Re: [PATCH v1 RESEND 0/4] drm/tyr: implement GPU reset API

From: Onur Özkan

Date: Fri Apr 03 2026 - 08:40:52 EST


> This series adds GPU reset handling support for Tyr in a new module
> drivers/gpu/drm/tyr/driver.rs which encapsulates the low-level reset
> controller internals and exposes a ResetHandle API to the driver.
>
> The reset module owns reset state, queueing and execution ordering
> through OrderedQueue and handles duplicate/concurrent reset requests
> with a pending flag.
>
> Apart from the reset module, the first 3 patches:
>
> - Fixes a potential reset-complete stale state bug by clearing completed
> state before doing soft reset.
> - Adds Work::disable_sync() (wrapper of bindings::disable_work_sync).
> - Adds OrderedQueue support.
>
> Runtime tested on hardware by Deborah Brouwer (see [1]) and myself.
>
> [1]: https://gitlab.freedesktop.org/panfrost/linux/-/merge_requests/63#note_3364131
>
> Link: https://gitlab.freedesktop.org/panfrost/linux/-/issues/28
> ---
>
> Onur Ã?zkan (4):
> drm/tyr: clear reset IRQ before soft reset
> rust: add Work::disable_sync
> rust: add ordered workqueue wrapper
> drm/tyr: add GPU reset handling
>
> drivers/gpu/drm/tyr/driver.rs | 38 +++----
> drivers/gpu/drm/tyr/reset.rs | 180 ++++++++++++++++++++++++++++++++++
> drivers/gpu/drm/tyr/tyr.rs | 1 +
> rust/helpers/workqueue.c | 6 ++
> rust/kernel/workqueue.rs | 62 ++++++++++++
> 5 files changed, 260 insertions(+), 27 deletions(-)
> create mode 100644 drivers/gpu/drm/tyr/reset.rs
>
>
> base-commit: 0ccc0dac94bf2f5c6eb3e9e7f1014cd9dddf009f
> --
> 2.51.2
>

Hi all,

Writing the current status of this work, I have 2 blockers to move forward.

1- GPU unplug API

On the existing C side, reset failure handling eventually needs to unplug the
device, and that path is part of the broader reset flow in:

- srctree/drivers/gpu/drm/panthor/panthor_device.c

This is part of [1] and as far as I understand, it is still work in progress. For Tyr,
I currently keep this as a placeholder (todo!("unplug the GPU")) in the reset path,
because I do not want to introduce temporary or partial unplug handling in this series
before the unplug design is settled.

[1]: https://gitlab.freedesktop.org/panfrost/linux/-/work_items/29

2- Design decisions for reset handling

The second blocker is the design around how Resettable (a generic pre_reset post_reset hook trait)
implemeter should stop admitting new work, drain in-flight operations and recover after reset.

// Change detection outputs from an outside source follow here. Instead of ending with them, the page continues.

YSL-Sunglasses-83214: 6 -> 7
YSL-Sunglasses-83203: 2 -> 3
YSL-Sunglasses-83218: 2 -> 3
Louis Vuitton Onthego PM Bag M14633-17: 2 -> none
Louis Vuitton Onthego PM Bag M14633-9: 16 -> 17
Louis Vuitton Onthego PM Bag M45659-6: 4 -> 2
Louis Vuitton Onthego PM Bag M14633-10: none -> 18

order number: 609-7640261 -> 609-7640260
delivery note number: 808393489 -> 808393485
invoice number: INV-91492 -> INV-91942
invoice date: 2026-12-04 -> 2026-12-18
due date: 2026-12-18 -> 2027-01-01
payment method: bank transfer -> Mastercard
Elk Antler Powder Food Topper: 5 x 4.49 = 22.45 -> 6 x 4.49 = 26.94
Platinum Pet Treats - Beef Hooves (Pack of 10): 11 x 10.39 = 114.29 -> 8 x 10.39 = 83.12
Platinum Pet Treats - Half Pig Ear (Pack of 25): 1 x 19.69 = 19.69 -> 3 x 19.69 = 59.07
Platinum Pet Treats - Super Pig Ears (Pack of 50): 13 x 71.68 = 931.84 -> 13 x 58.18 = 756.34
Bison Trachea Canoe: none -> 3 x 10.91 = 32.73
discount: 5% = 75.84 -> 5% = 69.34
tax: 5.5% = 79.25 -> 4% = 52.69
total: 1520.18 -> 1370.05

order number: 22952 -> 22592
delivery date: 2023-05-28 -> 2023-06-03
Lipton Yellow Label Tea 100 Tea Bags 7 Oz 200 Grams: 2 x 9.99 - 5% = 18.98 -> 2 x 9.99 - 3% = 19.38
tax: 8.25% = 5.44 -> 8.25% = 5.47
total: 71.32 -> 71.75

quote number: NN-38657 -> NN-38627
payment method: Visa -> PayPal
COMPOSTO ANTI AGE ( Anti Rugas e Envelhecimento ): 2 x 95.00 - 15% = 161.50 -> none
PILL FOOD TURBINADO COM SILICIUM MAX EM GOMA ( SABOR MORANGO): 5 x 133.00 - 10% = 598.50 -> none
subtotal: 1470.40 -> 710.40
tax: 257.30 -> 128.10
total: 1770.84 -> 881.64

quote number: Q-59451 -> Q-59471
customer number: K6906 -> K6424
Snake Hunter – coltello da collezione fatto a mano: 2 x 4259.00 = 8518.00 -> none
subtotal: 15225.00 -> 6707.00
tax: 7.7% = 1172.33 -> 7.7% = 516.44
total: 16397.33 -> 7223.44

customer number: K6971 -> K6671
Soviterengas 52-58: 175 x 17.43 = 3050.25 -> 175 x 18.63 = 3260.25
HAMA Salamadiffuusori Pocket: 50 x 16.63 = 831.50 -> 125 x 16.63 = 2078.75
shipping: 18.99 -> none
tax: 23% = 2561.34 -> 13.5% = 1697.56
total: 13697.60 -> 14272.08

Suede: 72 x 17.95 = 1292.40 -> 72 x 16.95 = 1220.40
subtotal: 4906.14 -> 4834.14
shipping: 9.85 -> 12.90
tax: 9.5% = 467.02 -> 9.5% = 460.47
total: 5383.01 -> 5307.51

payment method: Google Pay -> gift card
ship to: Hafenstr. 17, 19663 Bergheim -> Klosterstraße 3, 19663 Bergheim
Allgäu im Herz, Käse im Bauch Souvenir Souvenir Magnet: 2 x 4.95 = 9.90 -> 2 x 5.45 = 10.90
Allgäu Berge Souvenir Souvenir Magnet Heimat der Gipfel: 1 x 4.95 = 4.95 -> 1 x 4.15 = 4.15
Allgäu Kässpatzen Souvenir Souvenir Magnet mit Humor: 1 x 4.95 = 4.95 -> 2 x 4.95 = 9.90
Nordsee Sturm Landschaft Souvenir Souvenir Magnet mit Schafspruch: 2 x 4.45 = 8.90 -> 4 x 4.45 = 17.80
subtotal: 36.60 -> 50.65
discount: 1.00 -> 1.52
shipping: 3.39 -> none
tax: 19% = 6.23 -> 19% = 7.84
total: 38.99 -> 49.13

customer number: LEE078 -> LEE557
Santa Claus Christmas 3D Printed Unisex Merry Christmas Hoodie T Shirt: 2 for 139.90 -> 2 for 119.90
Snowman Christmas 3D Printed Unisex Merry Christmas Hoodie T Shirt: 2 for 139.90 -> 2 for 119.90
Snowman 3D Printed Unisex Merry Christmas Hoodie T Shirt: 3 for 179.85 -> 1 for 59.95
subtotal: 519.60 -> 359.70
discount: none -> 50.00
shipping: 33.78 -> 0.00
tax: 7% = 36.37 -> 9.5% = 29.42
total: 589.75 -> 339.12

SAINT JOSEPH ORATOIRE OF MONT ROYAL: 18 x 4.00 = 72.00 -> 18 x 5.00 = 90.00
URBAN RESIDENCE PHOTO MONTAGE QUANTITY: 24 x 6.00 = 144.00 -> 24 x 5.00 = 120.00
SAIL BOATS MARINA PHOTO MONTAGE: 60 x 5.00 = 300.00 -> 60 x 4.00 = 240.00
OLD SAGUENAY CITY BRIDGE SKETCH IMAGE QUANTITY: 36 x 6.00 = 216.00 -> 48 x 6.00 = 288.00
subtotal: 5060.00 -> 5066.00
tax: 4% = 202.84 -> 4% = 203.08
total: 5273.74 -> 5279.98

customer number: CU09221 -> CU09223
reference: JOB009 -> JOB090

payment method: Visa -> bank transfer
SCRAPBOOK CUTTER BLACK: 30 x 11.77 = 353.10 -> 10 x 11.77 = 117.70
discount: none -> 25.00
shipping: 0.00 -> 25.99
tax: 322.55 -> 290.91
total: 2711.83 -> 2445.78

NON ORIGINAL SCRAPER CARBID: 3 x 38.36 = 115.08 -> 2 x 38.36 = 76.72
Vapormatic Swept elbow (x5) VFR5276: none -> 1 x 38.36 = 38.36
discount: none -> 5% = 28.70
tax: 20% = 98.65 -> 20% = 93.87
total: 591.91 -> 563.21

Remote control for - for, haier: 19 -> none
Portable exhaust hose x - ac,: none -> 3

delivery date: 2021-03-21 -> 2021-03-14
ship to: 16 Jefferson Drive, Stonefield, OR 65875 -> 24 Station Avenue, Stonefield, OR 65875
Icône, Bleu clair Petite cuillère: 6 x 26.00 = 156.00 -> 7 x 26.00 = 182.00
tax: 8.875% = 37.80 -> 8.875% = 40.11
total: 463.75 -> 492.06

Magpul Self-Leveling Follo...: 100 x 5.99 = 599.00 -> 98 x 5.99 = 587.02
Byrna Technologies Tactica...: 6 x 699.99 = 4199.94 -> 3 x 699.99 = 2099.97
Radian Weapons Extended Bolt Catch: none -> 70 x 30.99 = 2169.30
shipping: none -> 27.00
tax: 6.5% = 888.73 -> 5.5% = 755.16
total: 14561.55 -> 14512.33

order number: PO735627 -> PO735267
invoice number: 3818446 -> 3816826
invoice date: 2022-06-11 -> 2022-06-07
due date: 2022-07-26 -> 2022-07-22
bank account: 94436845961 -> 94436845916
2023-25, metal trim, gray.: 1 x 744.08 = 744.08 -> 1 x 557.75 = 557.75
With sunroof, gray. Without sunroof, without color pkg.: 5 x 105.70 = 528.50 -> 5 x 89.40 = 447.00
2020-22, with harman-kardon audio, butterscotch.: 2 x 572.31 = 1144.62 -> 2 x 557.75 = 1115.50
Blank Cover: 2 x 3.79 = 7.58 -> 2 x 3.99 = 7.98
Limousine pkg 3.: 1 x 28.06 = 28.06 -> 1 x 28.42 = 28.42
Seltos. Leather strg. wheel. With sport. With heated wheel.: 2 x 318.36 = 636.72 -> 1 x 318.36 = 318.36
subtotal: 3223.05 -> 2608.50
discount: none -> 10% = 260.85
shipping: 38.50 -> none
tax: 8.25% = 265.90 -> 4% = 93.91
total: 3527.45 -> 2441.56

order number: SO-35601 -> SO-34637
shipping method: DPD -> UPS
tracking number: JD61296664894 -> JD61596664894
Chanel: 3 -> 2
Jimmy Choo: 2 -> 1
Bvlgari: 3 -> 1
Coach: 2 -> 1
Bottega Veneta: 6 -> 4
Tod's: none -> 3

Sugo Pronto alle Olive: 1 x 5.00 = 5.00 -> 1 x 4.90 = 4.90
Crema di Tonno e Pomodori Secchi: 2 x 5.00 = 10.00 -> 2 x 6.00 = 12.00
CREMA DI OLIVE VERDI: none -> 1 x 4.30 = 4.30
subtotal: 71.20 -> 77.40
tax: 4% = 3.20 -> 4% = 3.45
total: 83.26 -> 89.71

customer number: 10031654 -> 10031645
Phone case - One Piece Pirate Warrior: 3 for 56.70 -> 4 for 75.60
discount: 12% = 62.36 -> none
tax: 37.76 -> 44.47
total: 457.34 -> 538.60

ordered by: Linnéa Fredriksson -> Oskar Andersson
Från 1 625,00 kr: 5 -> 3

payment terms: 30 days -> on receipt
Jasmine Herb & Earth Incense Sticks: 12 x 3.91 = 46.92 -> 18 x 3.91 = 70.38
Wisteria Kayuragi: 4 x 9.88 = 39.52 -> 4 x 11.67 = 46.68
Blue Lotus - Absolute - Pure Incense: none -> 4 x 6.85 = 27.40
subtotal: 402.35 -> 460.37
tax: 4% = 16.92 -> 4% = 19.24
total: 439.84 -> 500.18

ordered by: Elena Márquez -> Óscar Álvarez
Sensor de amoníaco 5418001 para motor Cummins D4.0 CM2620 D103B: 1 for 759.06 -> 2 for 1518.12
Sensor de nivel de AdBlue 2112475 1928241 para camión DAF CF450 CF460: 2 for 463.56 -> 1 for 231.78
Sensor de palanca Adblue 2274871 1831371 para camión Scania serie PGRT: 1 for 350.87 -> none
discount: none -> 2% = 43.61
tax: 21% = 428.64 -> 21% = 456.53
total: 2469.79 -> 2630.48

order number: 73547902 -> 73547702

My current understanding is that the cleanest approach is to keep reset.rs responsible only for
reset orchestration:

- schedule reset work
- call pre_reset() hooks
- perform the hardware reset
- call post_reset() hooks
- propagate failure.

Then, each Resettable implementer should own its local recovery logic.

This is also how the existing C implementation is structured. The reset worker is centralized, but
recovery is implemented by the participating subsystems:

- srctree/drivers/gpu/drm/panthor/panthor_sched.c
- srctree/drivers/gpu/drm/panthor/panthor_fw.c
- srctree/drivers/gpu/drm/panthor/panthor_mmu.c

More specifically, the existing C side has hooks such as:

- panthor_sched_pre_reset() / panthor_sched_post_reset()
- panthor_fw_pre_reset() / panthor_fw_post_reset()
- panthor_mmu_pre_reset() / panthor_mmu_post_reset()

The reason I am leaning in the same direction for Tyr is that "stop new work", "drain" and "resume"
are not generic operations. They depend on the implementer.

Because of that, I think reset.rs should not have a global guard/checking API for all of this.

Comments and suggestions are very welcome.

Regards,
Onur